In the following years, Gelardi started selling his manna to bakers and pastry chefs, who incorporated it into everything from cannoli, wafers, flakes and chocolates. He also sold manna to pharmacies to make laxatives, minerals supplements and skin products. In recent years French skincare companies Biotherm and Yves Roche have used it to make skin moisturisers.
In 2002, manna from the Madonie was declared a protected ingredient by Slow Food, an international organisation that promotes endangered food traditions. By the mid-2000s, manna became a sought-after ingredient for local chefs and pastry-makers.
"I started using manna to make pandolce (fruitcake) with manna and almonds, but then realised it goes well with savoury dishes, too," says Giuseppe Zingales, chef at Hostaria Cycas in the nearby medieval village of Castelbuono. The restaurant offers many manna-infused dishes, including manna-crusted pork tenderloin; risotto with asparagus, bacon and manna; and wild thistle flan with manna fondue. At another Castelbuono eatery, Ristorante Nangalarruni, chefs Peppe Carollo and his daughter Francesca use crushed manna to create one of the restaurant's signature dishes: suckling pig with almonds, pistachio and manna crust.

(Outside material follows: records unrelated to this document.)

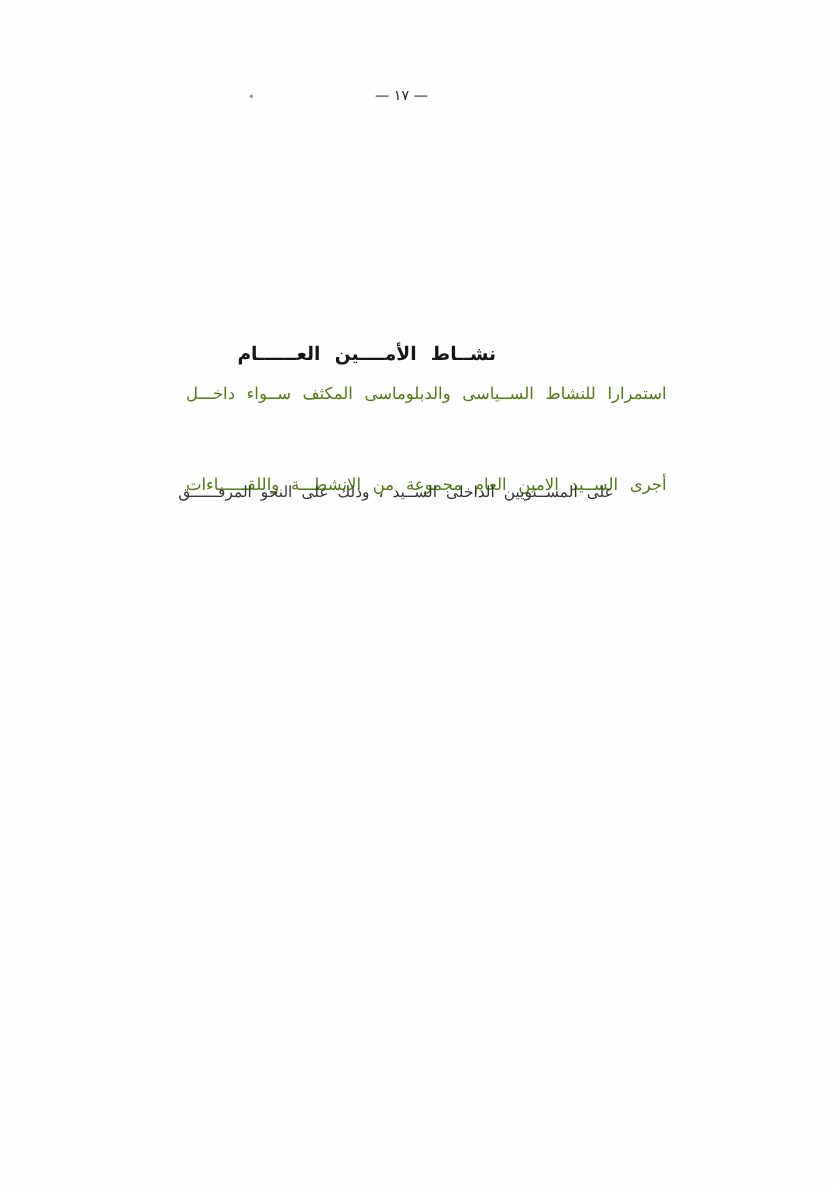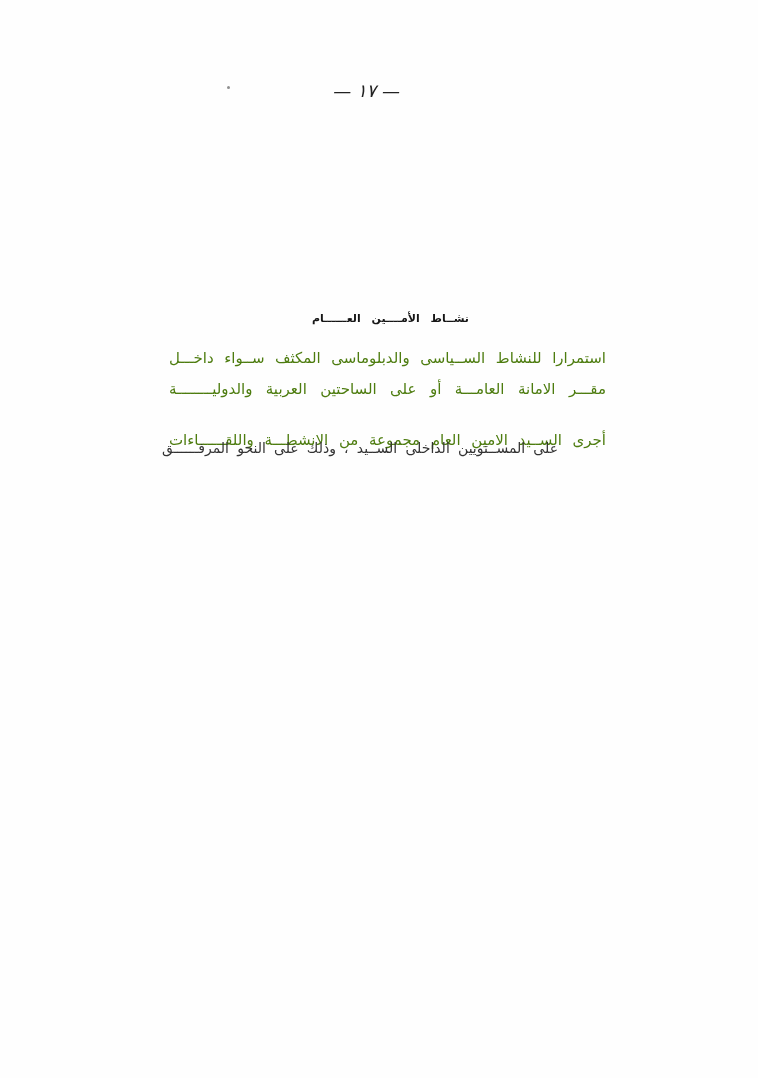--- a/index.html
+++ b/index.html
@@ -21,12 +21,11 @@
     top: 80px;
     left: 330px;
     width: 70px;
-    text-align: right;
-    font-size: 18px;
+    text-align: center;
+    font-size: 13px;
     letter-spacing: 1px;
     color: #222;
     white-space: nowrap;
-    font-style: italic;
   }
   .scan-speck {
     position: absolute;

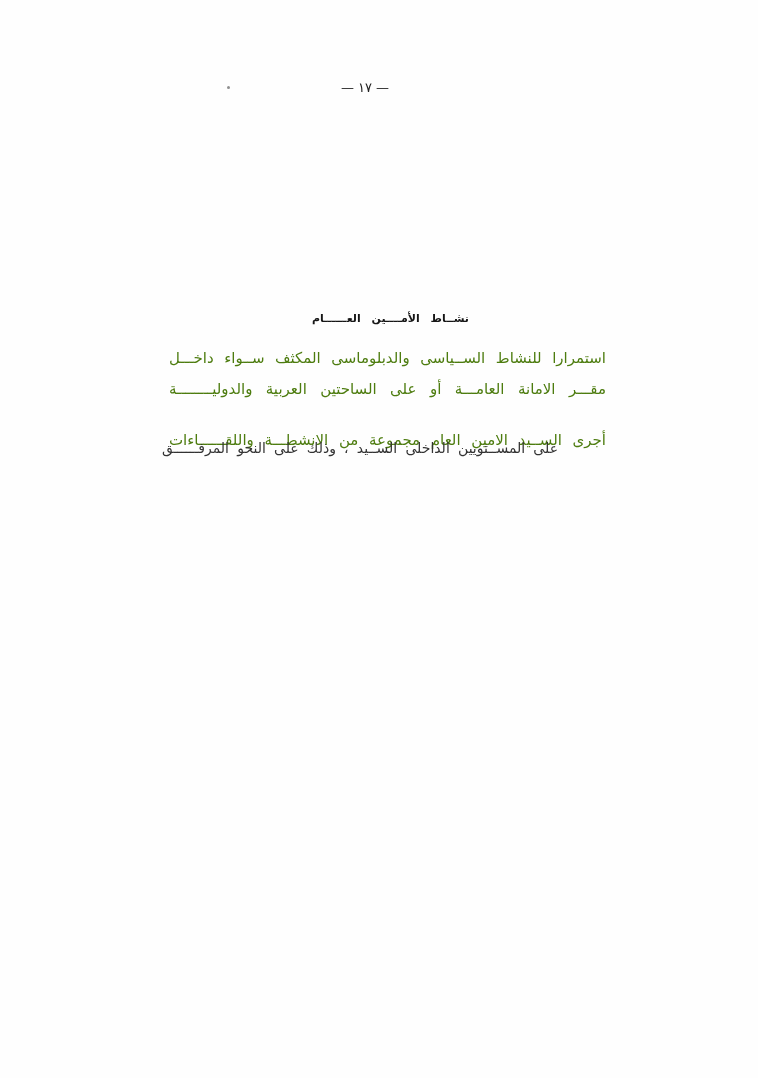--- a/index.html
+++ b/index.html
@@ -39,8 +39,8 @@
   .heading {
     position: absolute;
     top: 312px;
-    right: 289px;
-    font-size: 11px;
+    right: 307px;
+    font-size: 17px;
     font-weight: bold;
     white-space: nowrap;
     word-spacing: 7px;

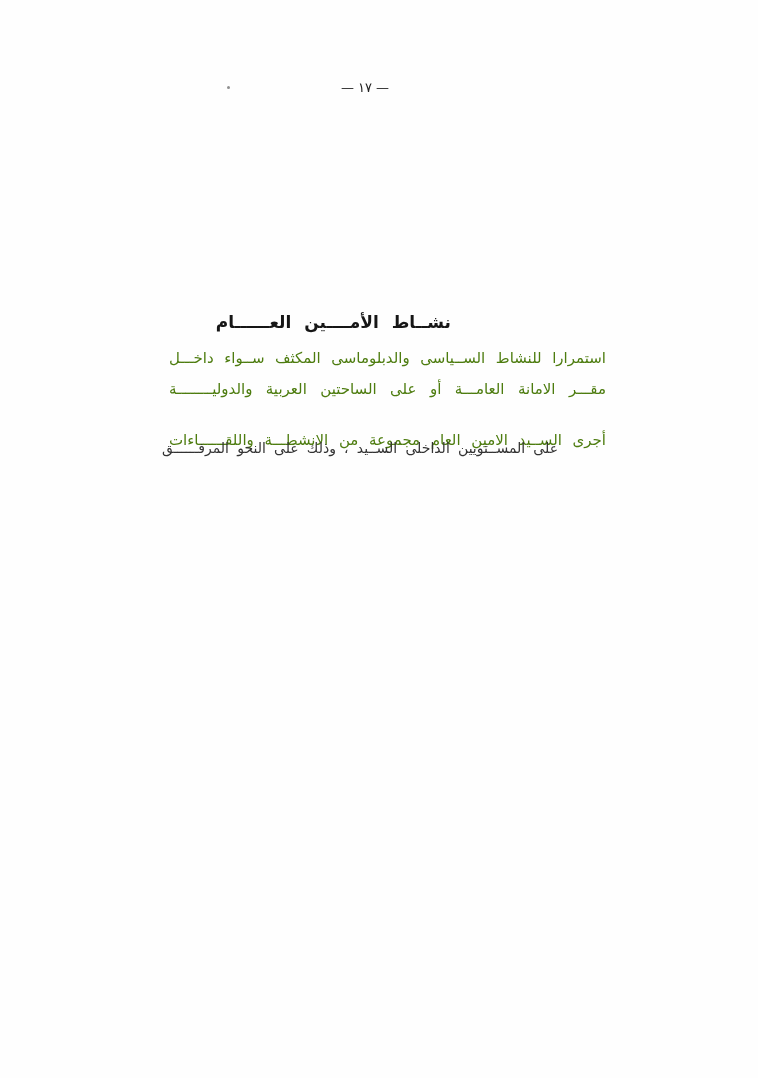--- a/index.html
+++ b/index.html
@@ -83,7 +83,6 @@
 
   <div class="para-line line-1" dir="rtl">استمرارا للنشاط الســياسى والدبلوماسى المكثف ســواء داخـــل</div>
 
-  <div class="para-line line-2" dir="rtl">مقـــر الامانة العامـــة أو على الساحتين العربية والدوليــــــــة</div>
 
   <div class="para-line line-3" dir="rtl">أجرى الســيد الامين العام مجموعة من الانشطـــة واللقــــــاءات</div>
 

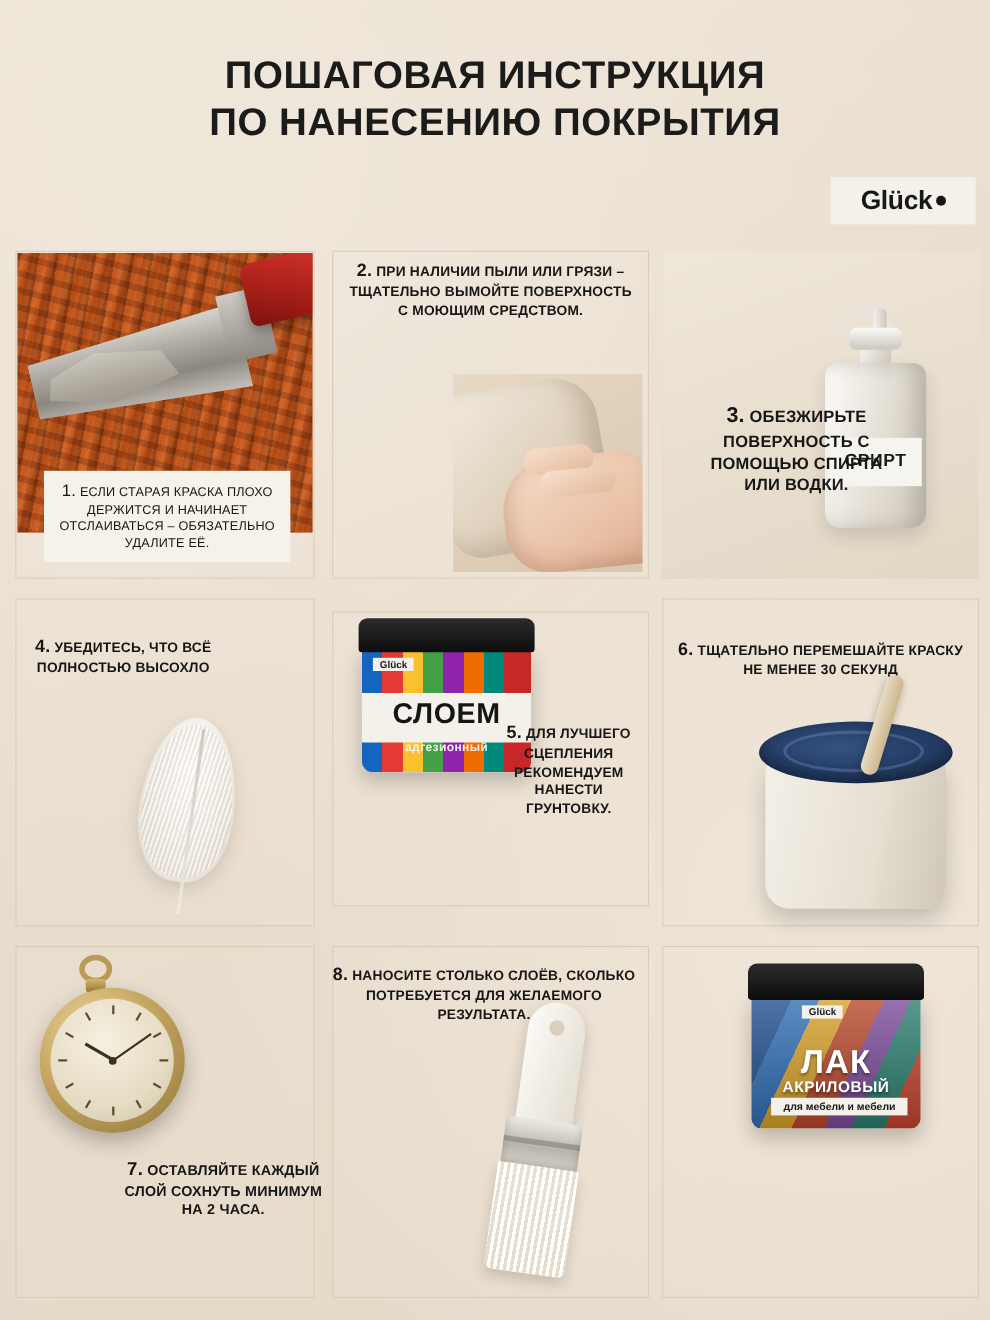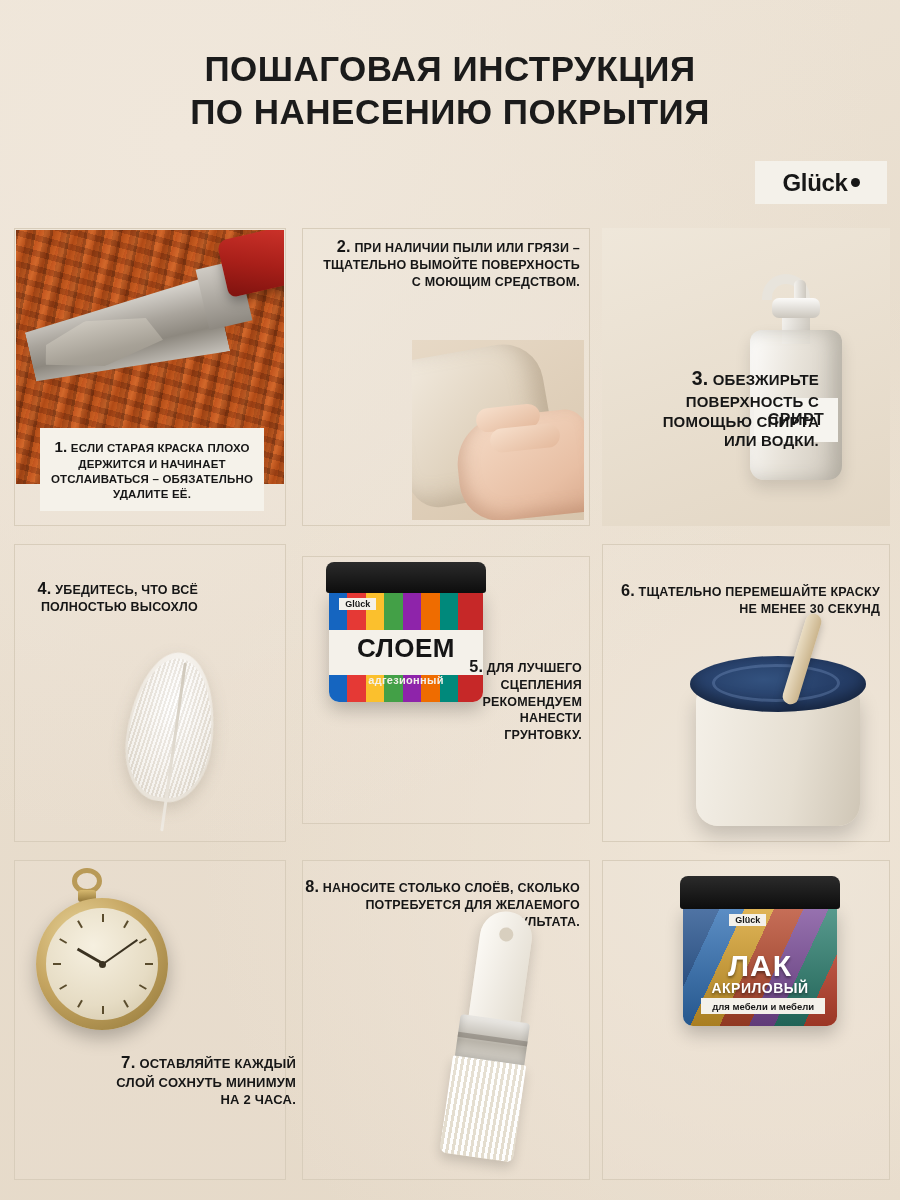--- a/index.html
+++ b/index.html
@@ -72,7 +72,7 @@
     color: #161616;
     font-weight: bold;
     text-transform: uppercase;
-    text-align: right;
+    text-align: center;
     line-height: 1.32;
     letter-spacing: 0.2px;
   }

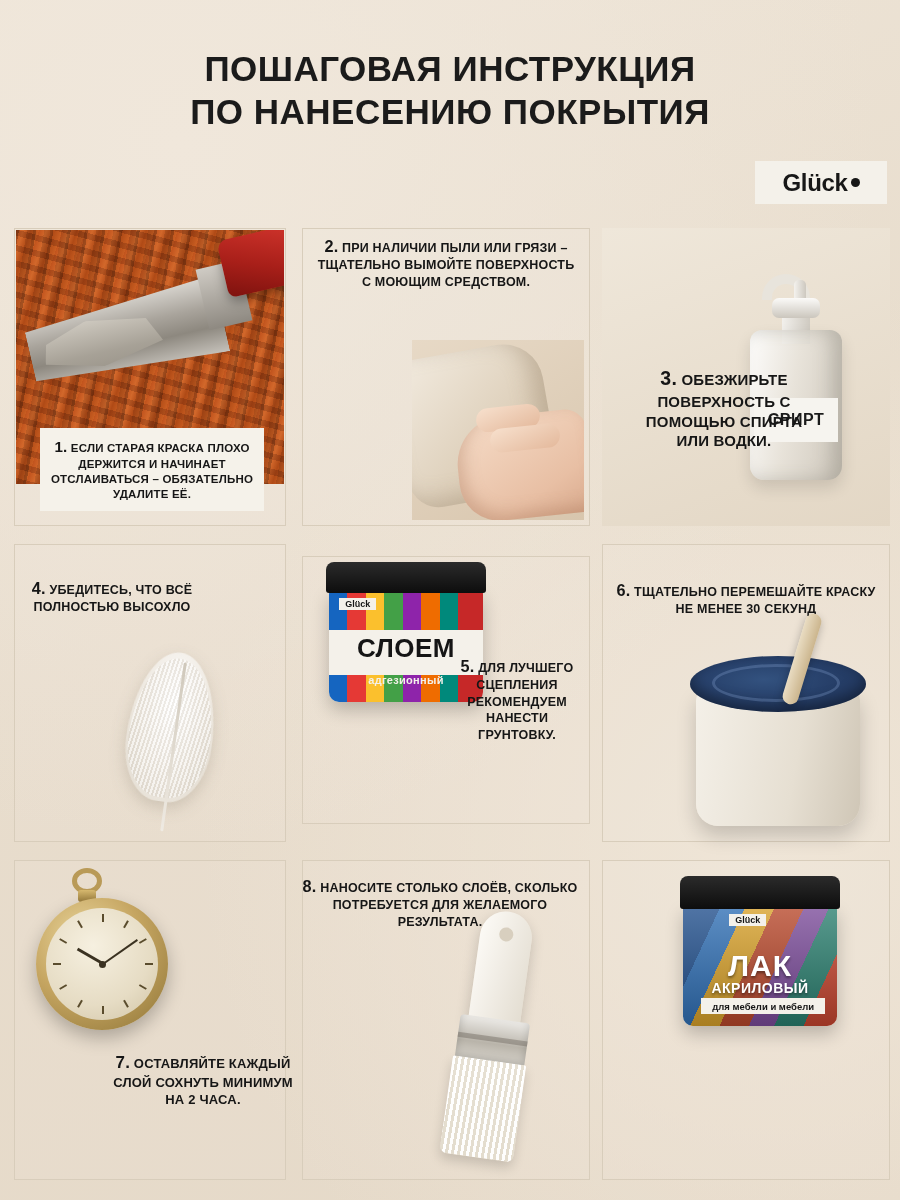--- a/index.html
+++ b/index.html
@@ -59,7 +59,7 @@
     position: absolute;
     background: #f5f2ea;
     color: #161616;
-    font-weight: bold;
+    font-weight: normal;
     text-transform: uppercase;
     text-align: center;
     line-height: 1.3;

"The key is to [use] it well," Francesca Carollo explains, "A small portion of sweet-tasting manna offers a nice contrast to roast meat flavour, but too much manna can make this dish too sweet."
Pastry chefs are particularly interested in manna. Nicola Fiasconaro, one of Italy's most famous patissiers, now produces a special edition of panettone, Italy's traditional Christmas fruitcake, made with chocolate and frosted manna, while Michelin-starred chef Davide Oldani featured chocolate-covered manna sticks as part of the menu of his Milan-area restaurant D'O from 2014 to 2016. In recent years, the Madonie's "white gold", as it is sometimes called, has reached a price of €200 per kg and has been used to make a variety of sugar-free baked goods, from muffins to biscotti.
Most chefs buy manna from the Madonie's Manna Consortium, a cooperative created in 2015 by Gerardi and other farmers to market manna products and promote manna harvesting to younger farmers.
"I grew up hearing about manna but had never learned how to harvest it," says Mario Cicero, who belongs to the Consortium. Born in Castelbuono, he spent years working around the world as a chef before returning to the Madonie. As part of his training, Cicero spent months with older farmers, including Gerardi. "Giulio's taught me many tricks," he says, "but he mostly passed on a contagious passion for manna harvesting." Cicero now tends 200 ash trees in his farm near Castelbuono and hopes that more young people will take up manna harvesting.
Seeing young farmers like Cicero becoming ntaccaluori (Sicilian for "cutters") is what Gelardi is most proud about. As he explains: "Every young person that learns how to harvest manna will ensure the survival of a centuries-old tradition."